- _What you have to do_
Set down every entry exactly as given. Pictures are to be left out.

↓↓↓

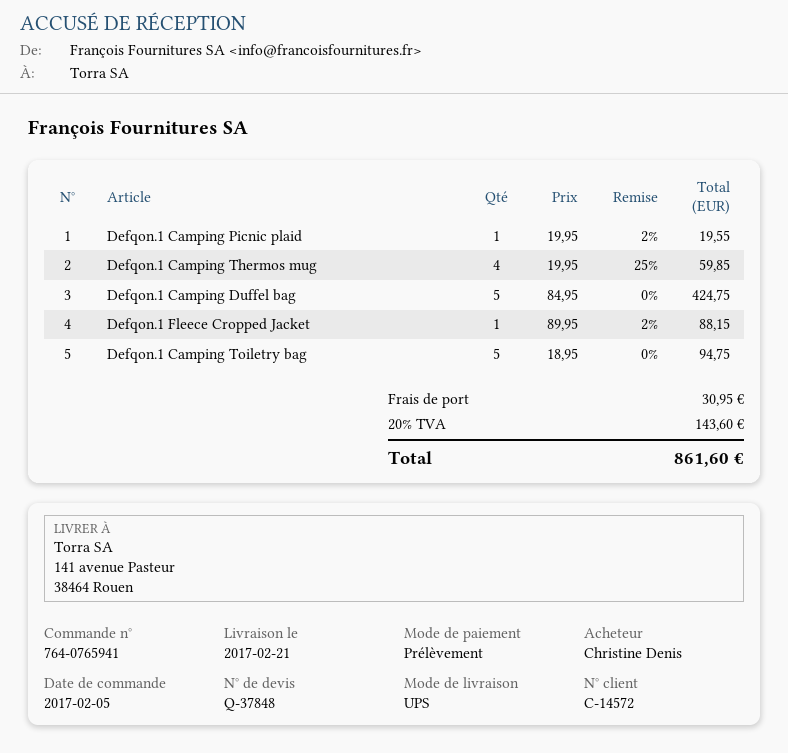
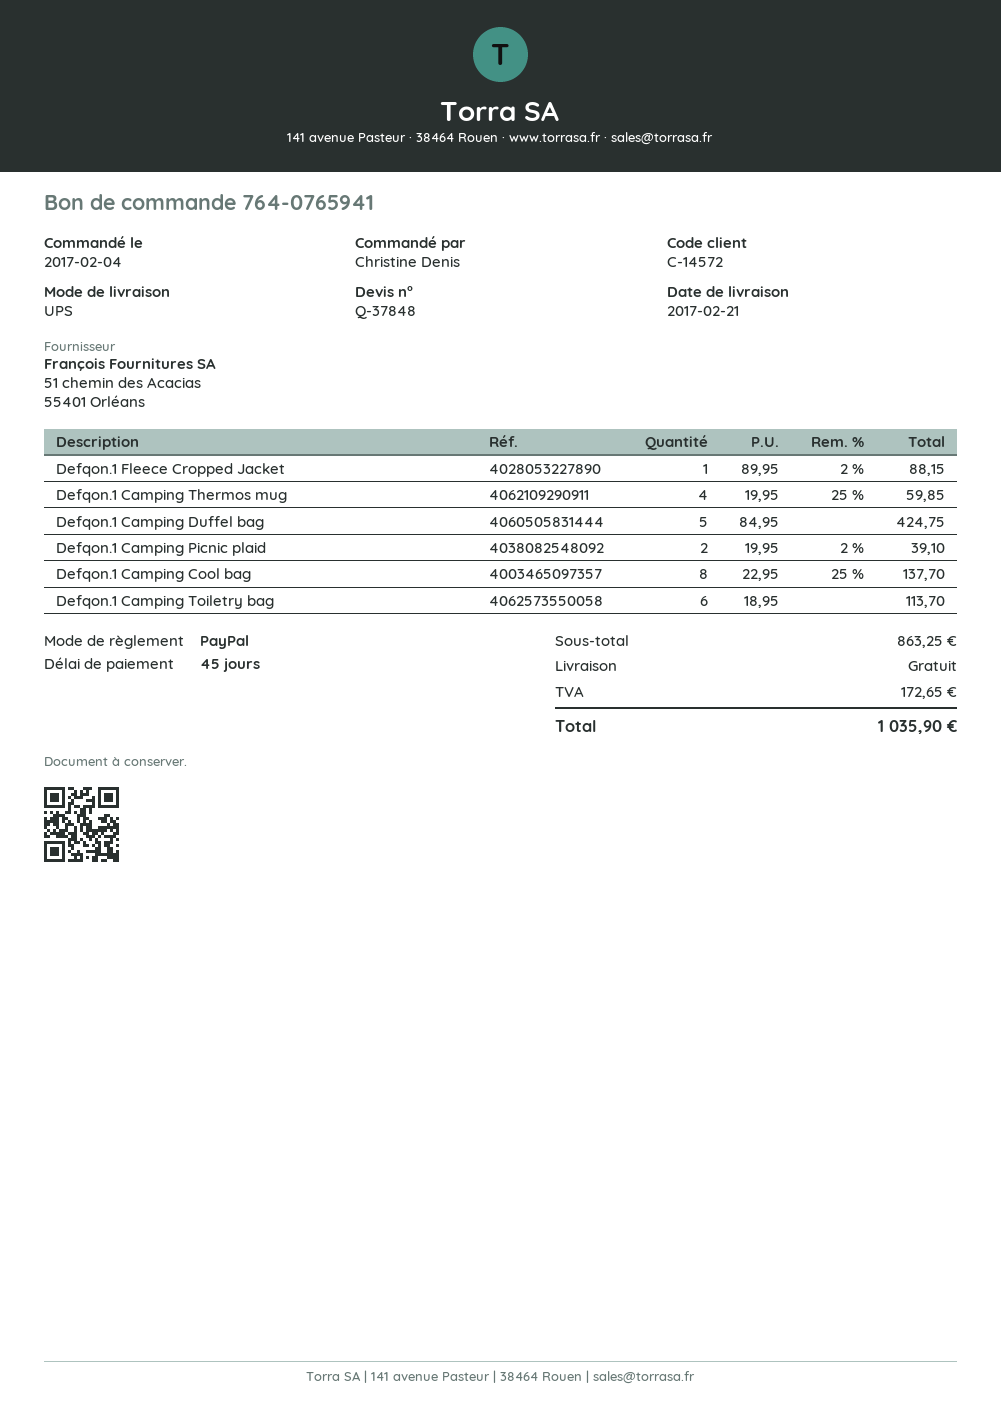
order date: 2017-02-05 -> 2017-02-04
payment method: direct debit -> PayPal
Defqon.1 Camping Picnic plaid: 1 x 19.95 - 2% = 19.55 -> 2 x 19.95 - 2% = 39.10
Defqon.1 Camping Toiletry bag: 5 x 18.95 = 94.75 -> 6 x 18.95 = 113.70
Defqon.1 Camping Cool bag: none -> 8 x 22.95 - 25% = 137.70
shipping: 30.95 -> 0.00
tax: 143.60 -> 172.65
total: 861.60 -> 1035.90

↑↑↑

- _Response box_
order date: 2017-02-05 -> 2017-02-04
payment method: direct debit -> PayPal
Defqon.1 Camping Picnic plaid: 1 x 19.95 - 2% = 19.55 -> 2 x 19.95 - 2% = 39.10
Defqon.1 Camping Toiletry bag: 5 x 18.95 = 94.75 -> 6 x 18.95 = 113.70
Defqon.1 Camping Cool bag: none -> 8 x 22.95 - 25% = 137.70
shipping: 30.95 -> 0.00
tax: 143.60 -> 172.65
total: 861.60 -> 1035.90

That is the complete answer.